Os rios são somente a maior demonstração da insustentabilidade do nosso modo de viver e de tratar as águas do planeta.

Na realidade, o projeto de transposição do rio São Francisco, as imensas monoculturas de eucalipto e agora o terrível projeto do dique de Belo Monte, na Amazônia, não são pensados para melhorar as condições de vida da população, mas para aumentar a fortuna dos mais ricos, não obstante provoquem devastação ambiental, desemprego, miséria, fome e sede. Despertam-se os primitivos sentimentos do ”lobo” que está em nós: a avidez, o egoísmo, a soberba. Produzir riqueza a qualquer custo, mesmo causando dano à natureza e às populações.

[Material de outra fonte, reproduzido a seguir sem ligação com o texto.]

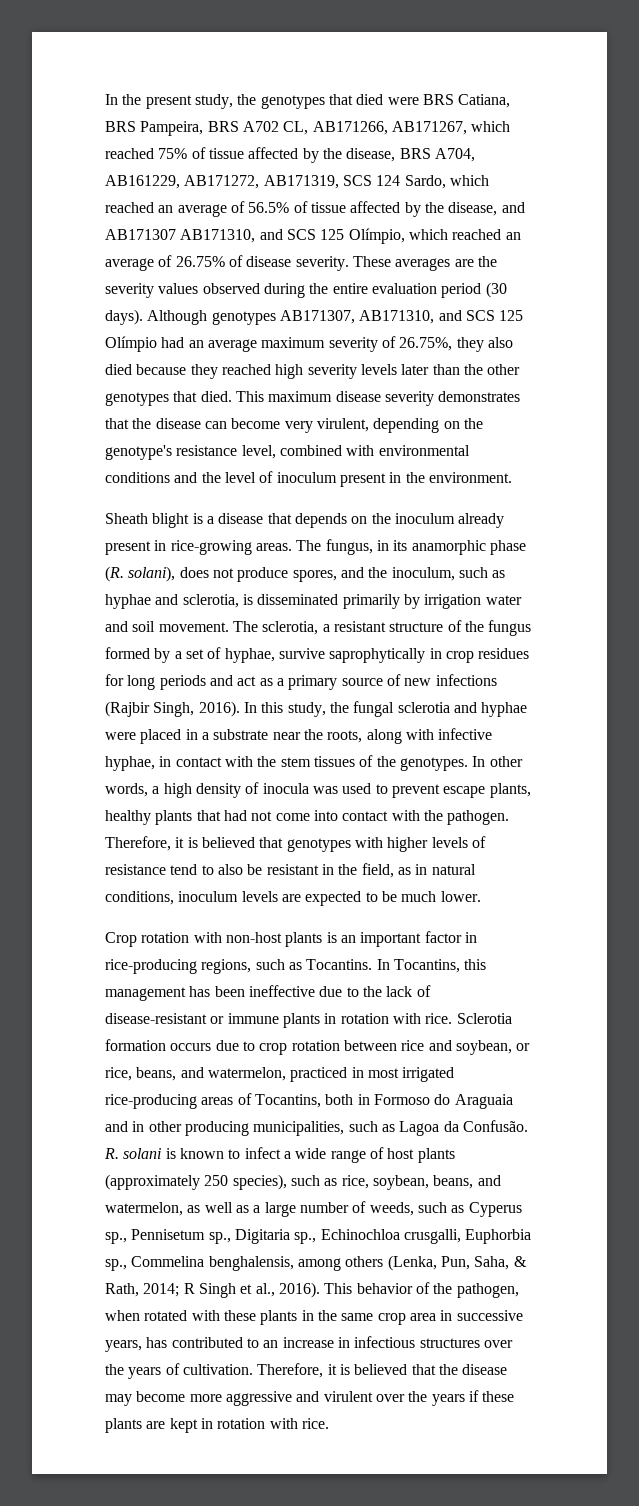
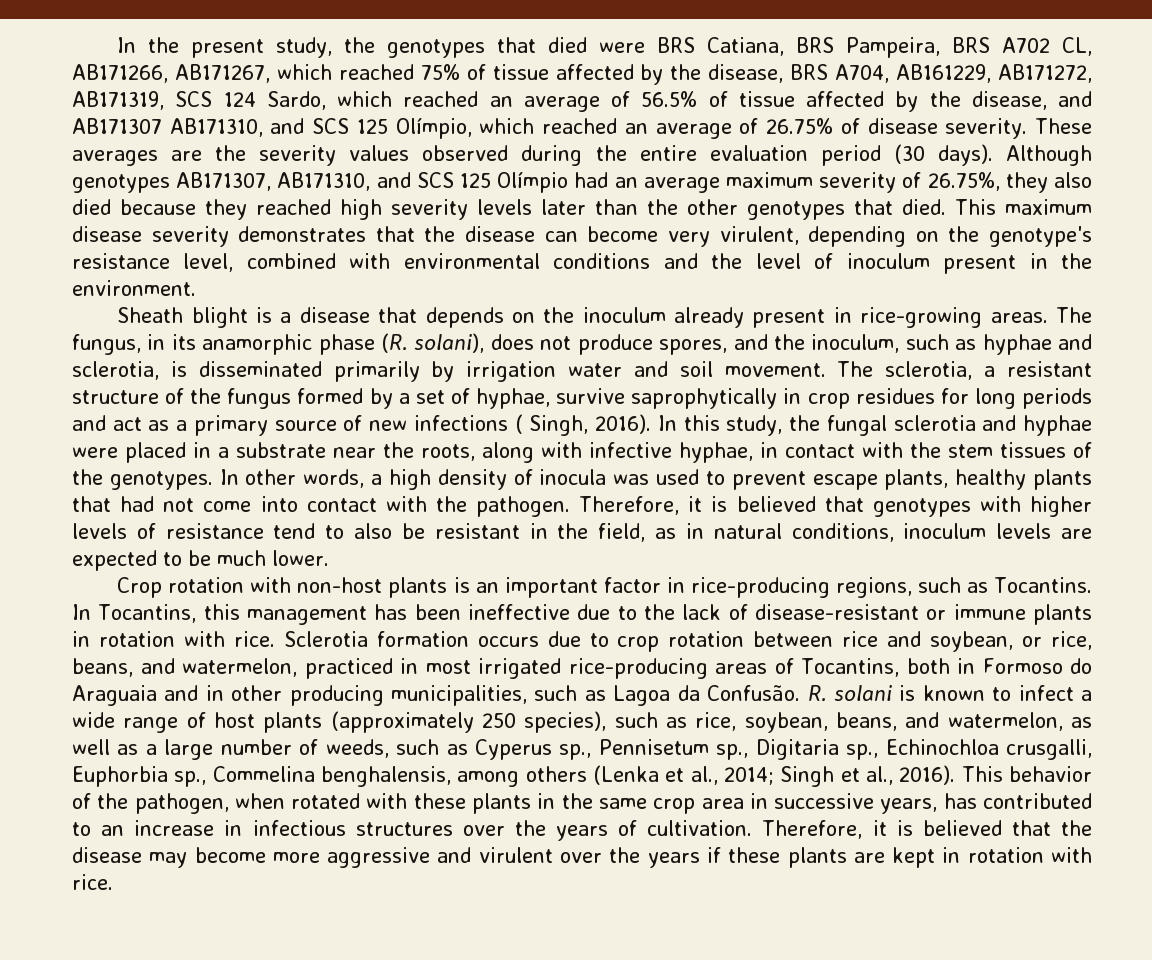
- The sclerotia, a resistant structure of the fungus formed by a set of hyphae, survive saprophytically in crop residues for long periods and act as a primary source of new infections (Rajbir Singh, 2016).
+ The sclerotia, a resistant structure of the fungus formed by a set of hyphae, survive saprophytically in crop residues for long periods and act as a primary source of new infections ( Singh, 2016).
- R. solani is known to infect a wide range of host plants (approximately 250 species), such as rice, soybean, beans, and watermelon, as well as a large number of weeds, such as Cyperus sp., Pennisetum sp., Digitaria sp., Echinochloa crusgalli, Euphorbia sp., Commelina benghalensis, among others (Lenka, Pun, Saha, & Rath, 2014; R Singh et al., 2016).
+ R. solani is known to infect a wide range of host plants (approximately 250 species), such as rice, soybean, beans, and watermelon, as well as a large number of weeds, such as Cyperus sp., Pennisetum sp., Digitaria sp., Echinochloa crusgalli, Euphorbia sp., Commelina benghalensis, among others (Lenka et al., 2014; Singh et al., 2016).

Em 1990, 20 países sofreram por falta de água. Em 1996 já eram 26. Dizem as previsões que em 2020 subirão a 41, e em 2050 serão dois bilhões e meio as pessoas no mundo que ficarão privadas de água. De 1500 aos nossos dias, a água tem sido instrumento ou causa de mais de 60 conflitos. O século vinte, com a expansão do capitalismo e o desenvolvimento tecnológico, foi amplamente o mais mortífero. Estamos vivendo uma fase de neocolonialismo e, desta vez, o saque se concentra, além de ser feito nas terras agrícolas e nas minas, precisamente sobre a água.

E quem pagará será o povo

Um inédito Mapa da Injustiça Ambiental e Sanitária do Brasil, recentemente tornado público, indica que em 116 dos 300 casos documentados o problema da água está de certo modo presente.

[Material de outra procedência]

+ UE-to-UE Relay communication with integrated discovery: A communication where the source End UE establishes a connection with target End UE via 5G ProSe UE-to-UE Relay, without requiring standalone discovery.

Segundo a Constituição brasileira de 1988, a prioridade dos investimentos públicos em projetos hídricos é a de resolver o problema da sede humana e animal. E os megaprojetos de transposição do rio São Francisco e do dique de Belo Monte sobre o rio Xingu se colocam, ao invés, como objetivo o de refornecimento hídrico para o agro business do Nordeste e da segurança energética para os grandes projetos minerário-industriais na Amazônia, e, além disso, violam os territórios dos povos tradicionais, indígenas, quilombolas e camponeses. Neste sentido, os projetos são anticonstitucionais e atentam aos direitos fundamentais da população.

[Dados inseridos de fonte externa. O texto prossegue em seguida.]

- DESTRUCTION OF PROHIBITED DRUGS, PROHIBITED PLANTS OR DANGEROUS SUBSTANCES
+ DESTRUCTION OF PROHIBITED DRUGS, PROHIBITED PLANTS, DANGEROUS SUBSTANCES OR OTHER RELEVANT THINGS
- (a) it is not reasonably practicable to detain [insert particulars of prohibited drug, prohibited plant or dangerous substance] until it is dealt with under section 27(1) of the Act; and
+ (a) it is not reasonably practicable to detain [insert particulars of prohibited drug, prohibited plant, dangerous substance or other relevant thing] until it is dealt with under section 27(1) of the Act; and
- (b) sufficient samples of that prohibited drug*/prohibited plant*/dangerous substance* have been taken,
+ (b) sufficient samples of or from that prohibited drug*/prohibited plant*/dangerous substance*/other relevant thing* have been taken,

Estes projetos faraônicos constringirão o povo, sobretudo os habitantes das cidades, a subvencionarem os usos econômicos da água, como a irrigação de frutas apreciadas, as criações de camarões, a produção de aço e as mega-monoculturas para a produção de combustíveis. No Brasil, o custo da energia é muito baixo para as indústrias e muito alto para o povo. Os projetos são financiados com dinheiro público e é o povo que paga a conta do consumo de energia das empresas. Aquele povo que se deve contentar com as migalhas que caem da mesa dos ricos.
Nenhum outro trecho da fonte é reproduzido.